90 seconds is probably a bit exaggerated but if you are running min loop volume and are relatively shallow it won't take terribly long. For easy numbers let's assume a tidal volume of 1L plus about 3L of "dead space" inside the unit for the loop hoses, canister, and head. 4l of volume at 4ata=16L at surface. You shouldn't run a 1.3 ppO2, but whatever, 1.3/4=32.5%. 16*.325=5.2L of O2 inside of the loop at 1.3. 0.2/4=0.05L *You can't actually do this without adding Dil because you'll collapse the lungs which is why min loop is so important, but we'll roll with it*, so you consumed 5.2L-0.05L=4.7L of O2 consumed. Assuming the "rule of thumb" of 1lpm, that is just under 5 minutes to go from 1.3 to 0.2 at 100ft. If you were at 30ft, it would be right around 2 minutes, and about a minute at the surface. Obviously the opposite as you go deeper since there is more mass of O2 in the loop. More if you don't run at min loop, more if you have a dil that is matched to your ideal bottom ppO2, etc etc. but I'm not sure that I would consider 5 minutes "WAAAAAAAAAAAAAAY" more time than 90 seconds.
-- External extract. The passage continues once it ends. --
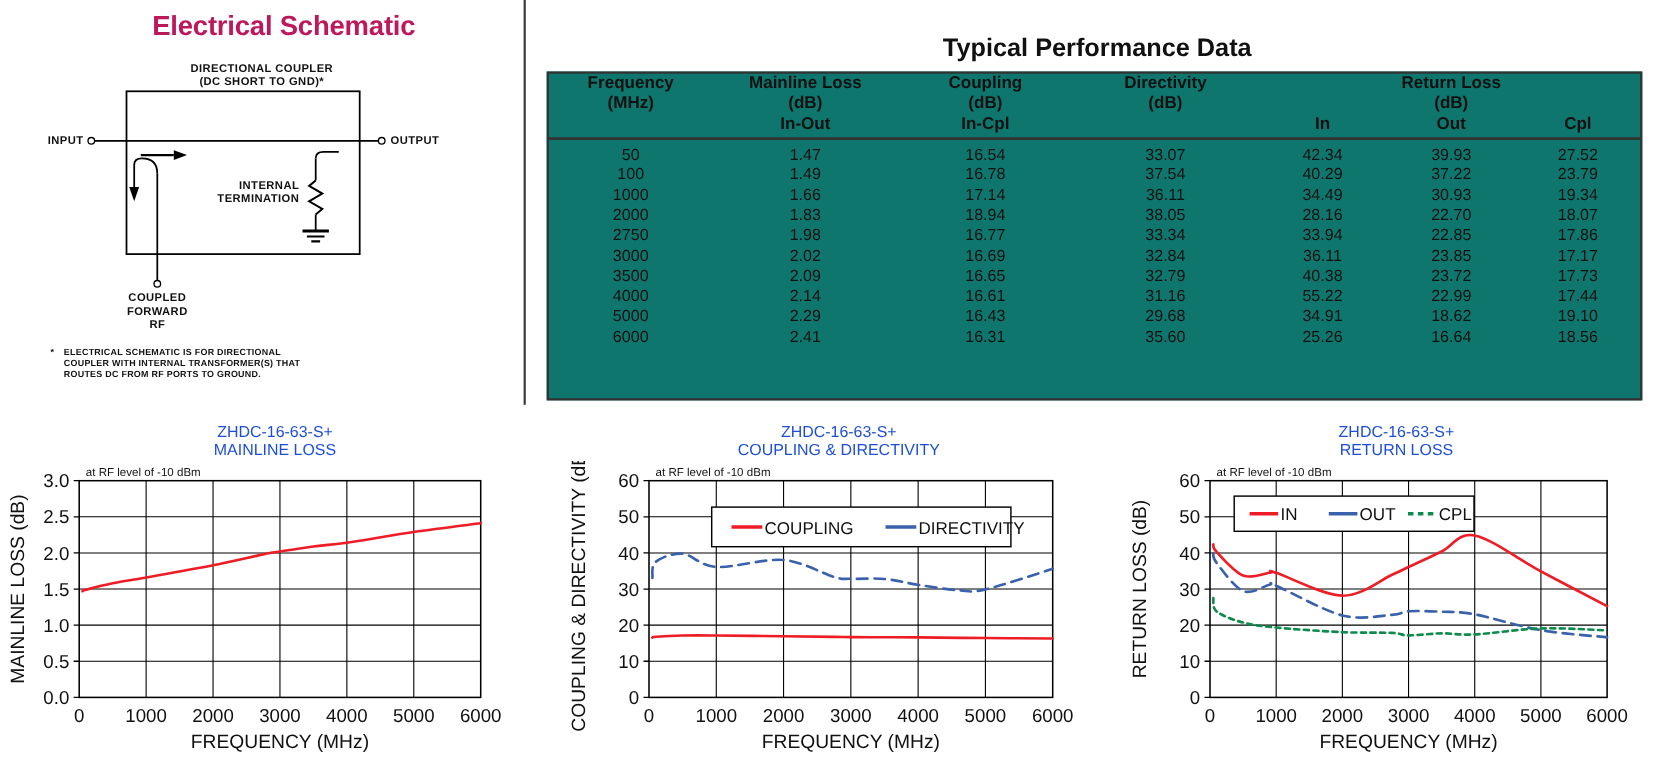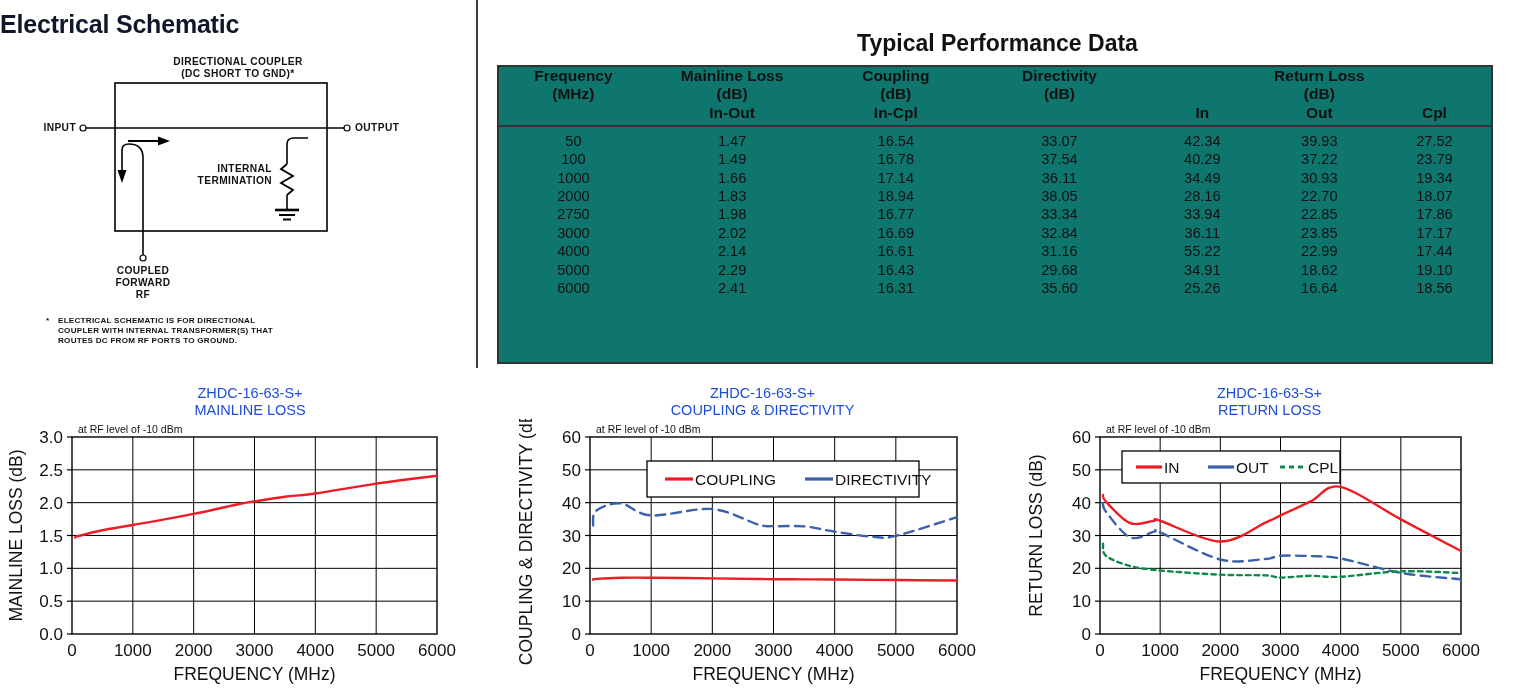"Electrical Schematic" #schematic-title { color: #0f172a -> #be185d; text-align: left -> center }
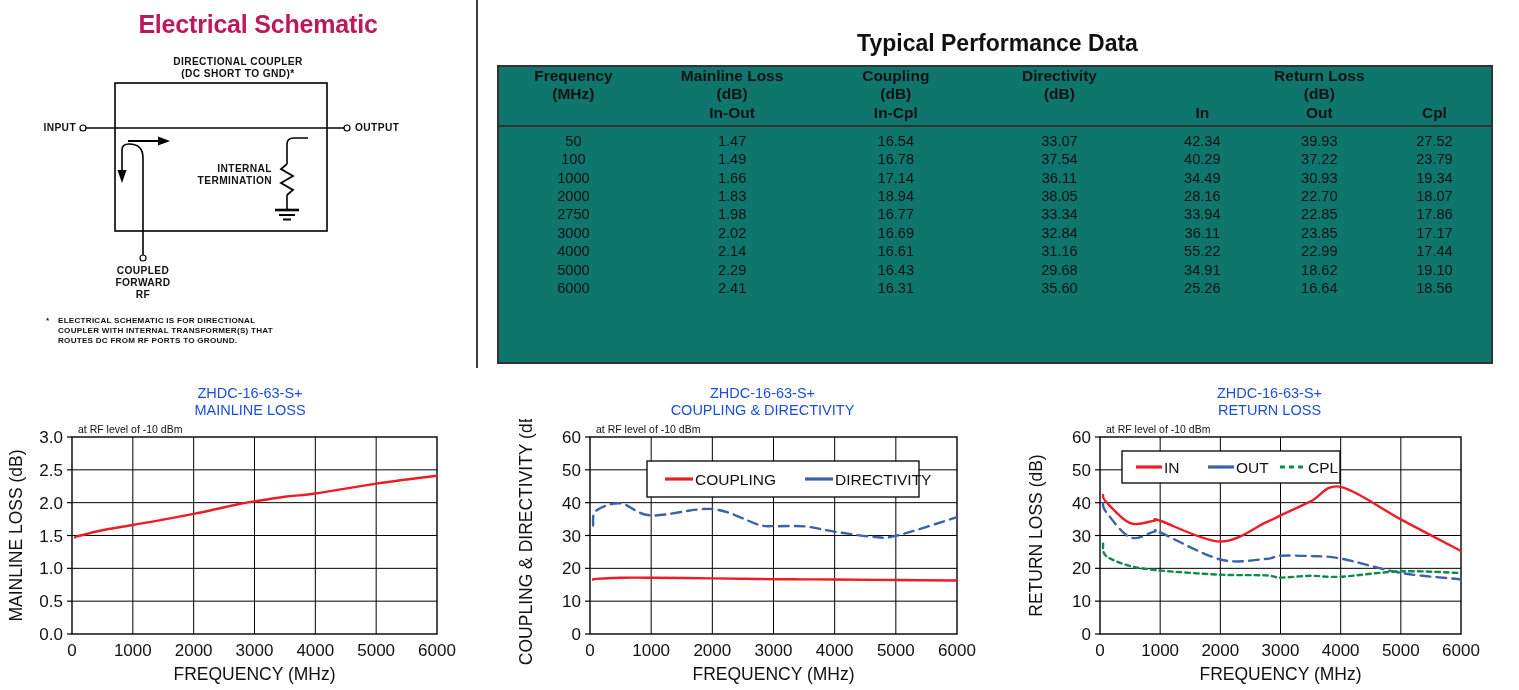"3500" tr { html: none -> <tr> <td>3500</td> <td>2.09</td> <td>16.65</td> <td>32.79</td> <td>40.38</td> <td>23.72</td> <td>17.73</td> </tr> }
to reiterate the importance of minloop volume though. To drop from 1.3 to 0.2 you would need to consume 4.7L of O2 from the loop at the surface when normalized for depth which correlates to ~1.2L at depth. If you look back at the math above, we used 1L for the tital volume calculation. Since we consumed more O2 than we have accounted for in tidal volume, you would have to create a vacuum in the rebreather which you obviously can't do. Your body would tell you "hey dipsh!t, I can't breathe anymore, you need to add gas into the loop" and at that point you would check your ppO2 and see that it had dropped and you needed to replenish that lost volume with O2 instead of dil. If you are maintaining minloop volume AND you are not changing depth, you don't need a ppO2 display to maintain a constant ppO2. Maintain minloop volume and you will inherently maintain a constant ppO2. Hypoxia should never be a concern on a CCR when diving with proper loop volumes unless you are ascending.
 
90 seconds is probably a bit exaggerated but if you are running min loop volume and are relatively shallow it won't take terribly long. For easy numbers let's assume a tidal volume of 1L plus about 3L of "dead space" inside the unit for the loop hoses, canister, and head. 4l of volume at 4ata=16L at surface. You shouldn't run a 1.3 ppO2, but whatever, 1.3/4=32.5%. 16*.325=5.2L of O2 inside of the loop at 1.3. 0.2/4=0.05L *You can't actually do this without adding Dil because you'll collapse the lungs which is why min loop is so important, but we'll roll with it*, so you consumed 5.2L-0.05L=4.7L of O2 consumed. Assuming the "rule of thumb" of 1lpm, that is just under 5 minutes to go from 1.3 to 0.2 at 100ft. If you were at 30ft, it would be right around 2 minutes, and about a minute at the surface. Obviously the opposite as you go deeper since there is more mass of O2 in the loop. More if you don't run at min loop, more if you have a dil that is matched to your ideal bottom ppO2, etc etc. but I'm not sure that I would consider 5 minutes "WAAAAAAAAAAAAAAY" more time than 90 seconds.

First, you are ignoring the fact that some oxygen will be introduced along with the DIL. The amount of course, will depend on how hypoxic the DIL is. Second, when it comes to live or dead situations, going from a safety margin from 90 second to 5+ minutes is a whole world of a diference.
 
That's an issue to me since you are likely to be heavily task loaded learning to actually cave dive and aren't going to be able to spend much time learning the nuances of actually diving a CCR in a cave, bailuent, SCR, cascading failures, etc. because you are still task loaded by the cave itself.
I have a question on this. What if you're an well educated (mod 2 or 3) accomplished diver (lot's of hours) on a CCR. Will this argument still hold in your opinion? I understand learning to dive a CCR and doing Cave is not wise and you should be an accomplished OC diver to be able to bailout safely.

Just curious what's your opinion on this.